▶ _Problem details_
Copy out each line of the data holding "Zone".

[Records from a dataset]
----
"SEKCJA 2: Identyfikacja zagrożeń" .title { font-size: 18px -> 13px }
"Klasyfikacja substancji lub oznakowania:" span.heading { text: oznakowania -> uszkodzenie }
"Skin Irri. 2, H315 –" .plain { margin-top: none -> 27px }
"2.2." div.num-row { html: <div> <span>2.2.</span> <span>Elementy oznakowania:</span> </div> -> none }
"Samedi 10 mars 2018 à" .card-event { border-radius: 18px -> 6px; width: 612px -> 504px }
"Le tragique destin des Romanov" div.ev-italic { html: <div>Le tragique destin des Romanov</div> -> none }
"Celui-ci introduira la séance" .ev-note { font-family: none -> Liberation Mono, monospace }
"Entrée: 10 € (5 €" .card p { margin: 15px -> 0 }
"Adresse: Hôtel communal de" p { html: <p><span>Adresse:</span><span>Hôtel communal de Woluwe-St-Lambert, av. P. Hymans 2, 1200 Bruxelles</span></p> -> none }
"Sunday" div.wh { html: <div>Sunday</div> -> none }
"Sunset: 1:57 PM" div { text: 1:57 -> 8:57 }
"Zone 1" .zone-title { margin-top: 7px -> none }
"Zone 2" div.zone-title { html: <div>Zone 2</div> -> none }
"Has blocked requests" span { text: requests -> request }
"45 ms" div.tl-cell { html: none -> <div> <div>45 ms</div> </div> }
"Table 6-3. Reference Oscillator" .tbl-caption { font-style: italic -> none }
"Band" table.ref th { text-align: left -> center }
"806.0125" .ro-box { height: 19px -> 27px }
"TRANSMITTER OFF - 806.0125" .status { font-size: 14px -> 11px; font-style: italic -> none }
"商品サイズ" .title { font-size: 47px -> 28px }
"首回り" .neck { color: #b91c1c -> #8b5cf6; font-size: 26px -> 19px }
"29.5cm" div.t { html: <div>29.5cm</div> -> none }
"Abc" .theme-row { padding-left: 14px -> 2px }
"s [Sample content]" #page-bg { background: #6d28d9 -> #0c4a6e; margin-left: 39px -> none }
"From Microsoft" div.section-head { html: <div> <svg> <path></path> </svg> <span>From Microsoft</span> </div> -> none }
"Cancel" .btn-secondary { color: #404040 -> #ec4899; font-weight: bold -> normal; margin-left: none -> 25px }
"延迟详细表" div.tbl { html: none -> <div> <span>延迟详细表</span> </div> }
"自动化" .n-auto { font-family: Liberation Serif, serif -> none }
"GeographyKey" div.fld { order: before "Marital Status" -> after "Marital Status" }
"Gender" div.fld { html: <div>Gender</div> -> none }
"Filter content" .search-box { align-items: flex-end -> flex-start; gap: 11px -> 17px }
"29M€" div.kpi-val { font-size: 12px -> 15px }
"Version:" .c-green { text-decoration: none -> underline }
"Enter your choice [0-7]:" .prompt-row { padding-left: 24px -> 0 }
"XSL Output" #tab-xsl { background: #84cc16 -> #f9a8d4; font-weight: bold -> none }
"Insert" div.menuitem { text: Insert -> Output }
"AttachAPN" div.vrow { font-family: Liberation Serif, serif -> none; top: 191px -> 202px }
----
▶ _Output below_
"Zone 1" .zone-title { margin-top: 7px -> none }
"Zone 2" div.zone-title { html: <div>Zone 2</div> -> none }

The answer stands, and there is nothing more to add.